How non-union construction contractors can start or join an electrical apprenticeship program, from DoL registration and RTI providers to state licensing and IRA compliance.
Electrical apprenticeships require 8,000 hours of on-the-job training, 576+ hours of classroom instruction, and a third-party curriculum that no contractor can build in-house. You can register your own program, join an IEC or ABC group program, or work with a Fractional Sponsor to get registered in days instead of months.
Starting an electrical apprenticeship program is not something you can figure out as you go. The training requirements are longer, the classroom component is heavier, and most states layer on licensing rules that do not apply to other trades.
An electrician apprenticeship runs 8,000 hours over four years, with 576 to 900+ hours of structured classroom instruction covering everything from AC/DC circuit theory to National Electrical Code interpretation. Unlike a laborer or equipment operator program, you cannot handle the instruction internally. You need a third-party curriculum provider, and that single requirement shapes every other decision in the process.

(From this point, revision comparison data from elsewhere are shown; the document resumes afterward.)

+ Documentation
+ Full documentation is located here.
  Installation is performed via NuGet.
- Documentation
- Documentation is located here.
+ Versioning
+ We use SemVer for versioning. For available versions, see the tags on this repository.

This guide walks through the process step by step, from choosing a program path and lining up an RTI provider to submitting for registration and navigating the state licensing rules that trip up multi-state contractors.

Apprentix is a Fractional Sponsor that covers Electrician as one of our seven registered occupations. We’ve helped more than 1,000 non-union contractors on IRA projects get their apprentices registered and compliant in days rather than the months.

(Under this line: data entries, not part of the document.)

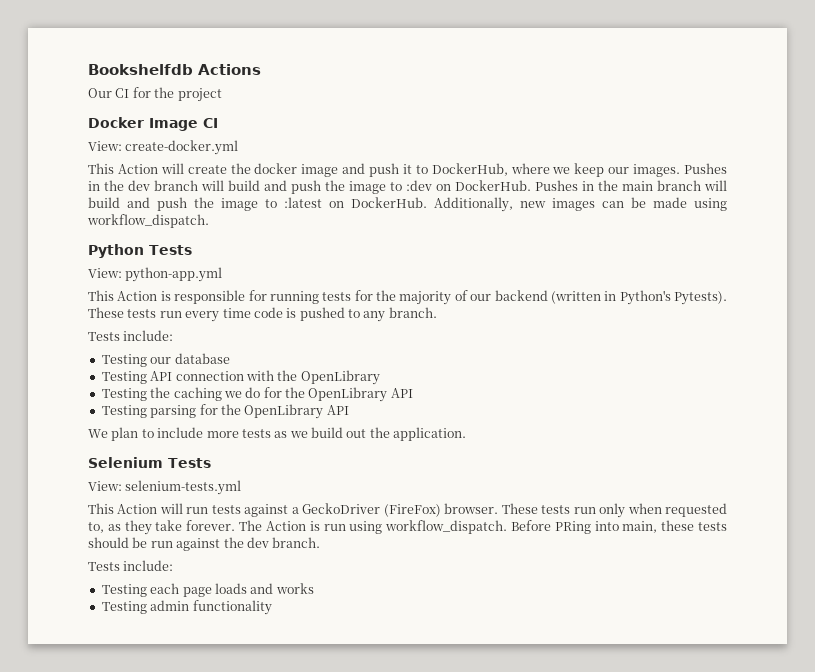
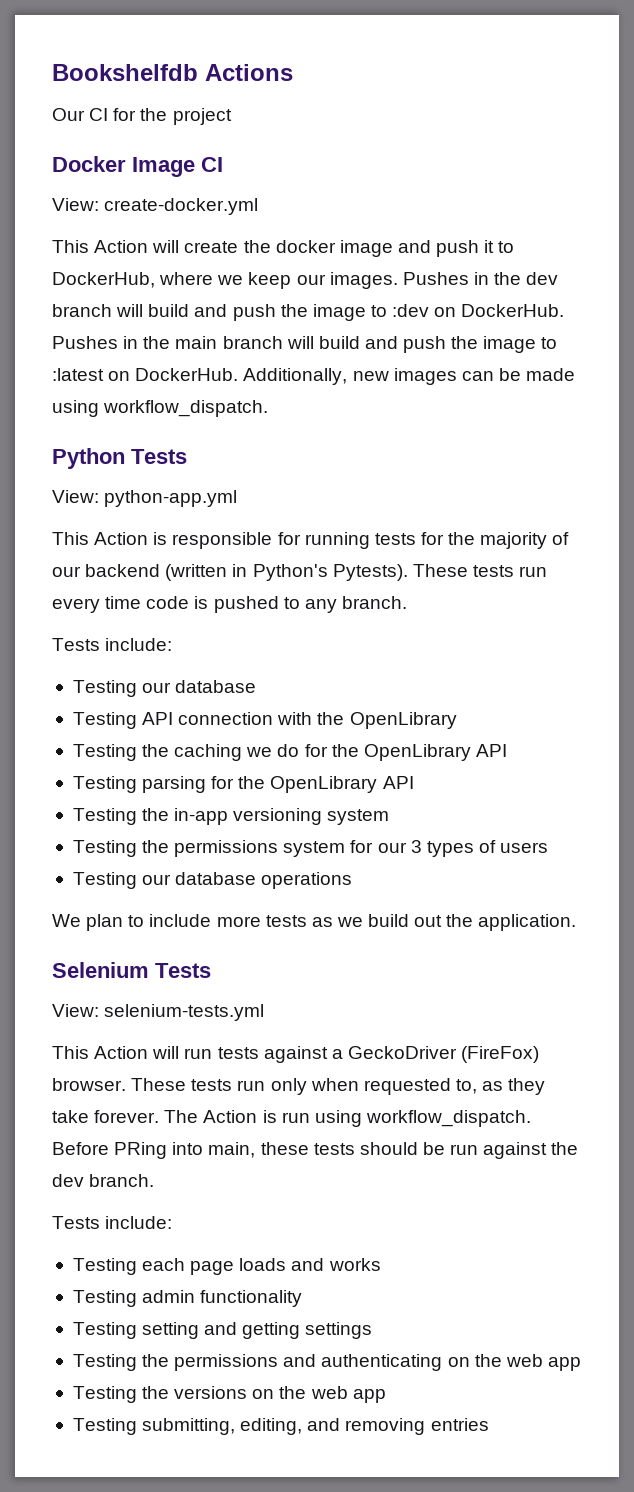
+ Testing the in-app versioning system
+ Testing the permissions system for our 3 types of users
+ Testing our database operations
+ Testing setting and getting settings
+ Testing the permissions and authenticating on the web app
+ Testing the versions on the web app
+ Testing submitting, editing, and removing entries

This determines who you deal with and how long registration takes.
The U.S. runs two parallel systems for apprenticeship registration. About 25 states are OA states, where the federal Office of Apprenticeship handles everything through RAPIDS and standardized federal forms. About 29 states plus D.C. are SAA states, where a State Apprenticeship Agency runs its own process with its own forms and its own timeline.
Why it matters:
If you are self-registering, expect 2 to 6 months total in OA states (including the development phase) and 3 to 12+ months in SAA states depending on the state.

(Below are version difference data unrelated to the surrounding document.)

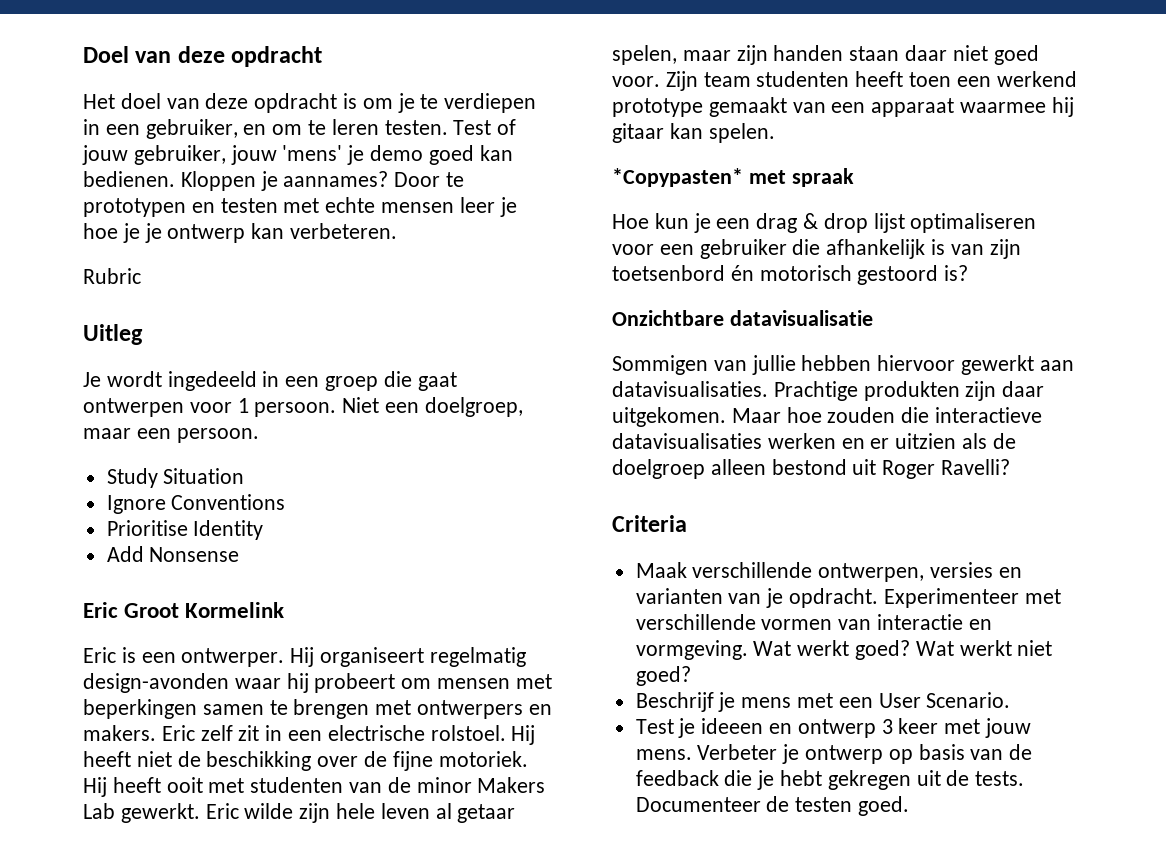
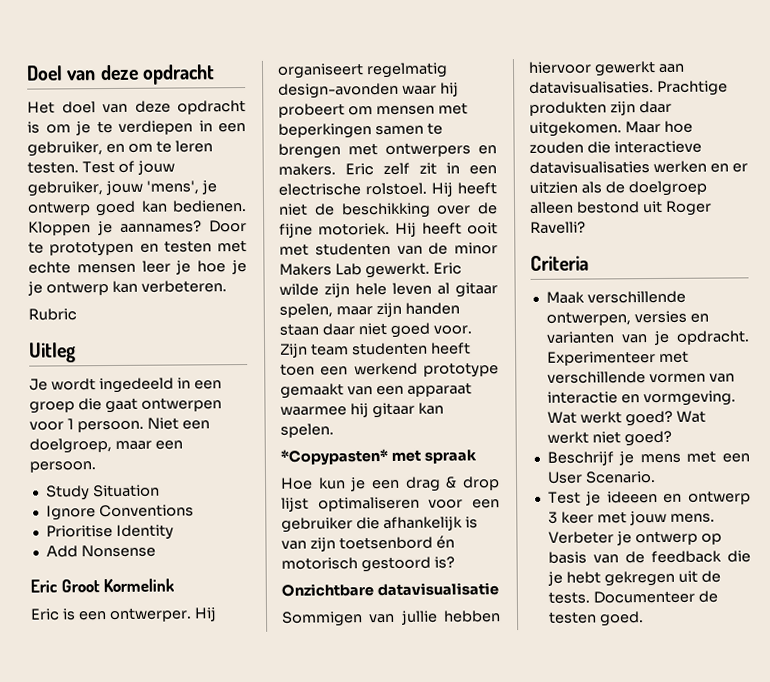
- Test of jouw gebruiker, jouw 'mens' je demo goed kan bedienen.
+ Test of jouw gebruiker, jouw 'mens', je ontwerp goed kan bedienen.
- Eric wilde zijn hele leven al getaar spelen, maar zijn handen staan daar niet goed voor.
+ Eric wilde zijn hele leven al gitaar spelen, maar zijn handen staan daar niet goed voor.

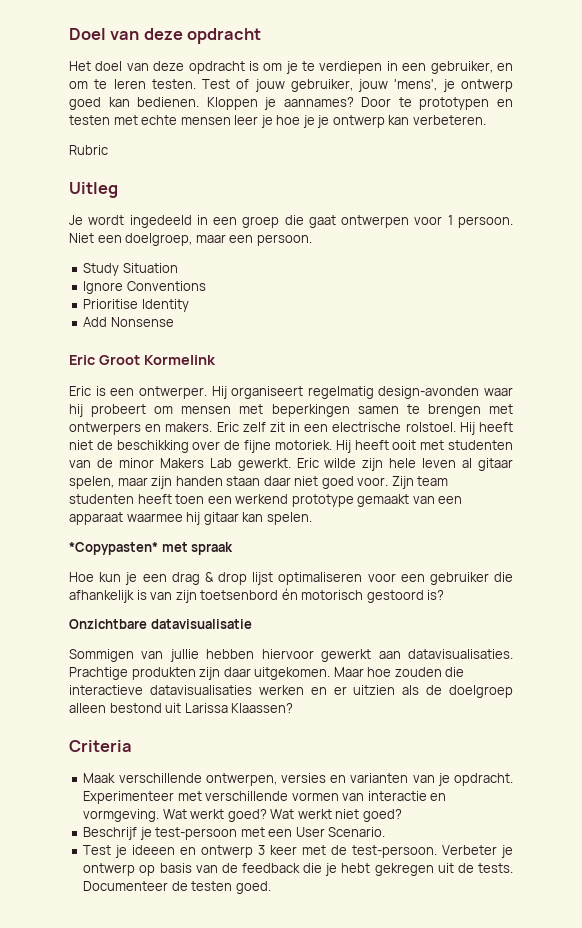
- Maar hoe zouden die interactieve datavisualisaties werken en er uitzien als de doelgroep alleen bestond uit Roger Ravelli?
+ Maar hoe zouden die interactieve datavisualisaties werken en er uitzien als de doelgroep alleen bestond uit Larissa Klaassen?
- Beschrijf je mens met een User Scenario.
+ Beschrijf je test-persoon met een User Scenario.
- Test je ideeen en ontwerp 3 keer met jouw mens.
+ Test je ideeen en ontwerp 3 keer met de test-persoon.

If you are joining an existing group program or working with a Fractional Sponsor, much of this timeline is much shorter (more on that later).
Before you touch any paperwork, decide how you want to get into a registered program. This choice determines everything else: your timeline, your administrative load, and how much of the process you handle yourself.

For most non-union contractors, the real decision is between the first three.
Do this before you start the registration process, not after. Electrical is the one trade where your Registration Agency will not approve your program without a credible RTI plan, and the provider you choose shapes your curriculum outline, your annual hour targets, and your schedule.
Your main options for non-union programs:


Many programs combine online theory with in-person practical sessions, but on-demand online delivery is the only realistic option for traveling crews. Make sure your Registration Agency accepts your delivery model before you commit.
One more thing. Every RTI instructor must either hold state vocational-technical credentials or be a recognized subject matter expert (like a licensed journeyworker) with training in teaching techniques. Some states go further. New Hampshire requires instructors to be currently licensed electricians. Michigan requires RTI providers to be approved by the state Electrical Administrative Board. Confirm the requirements in your state before you sign a contract with a provider.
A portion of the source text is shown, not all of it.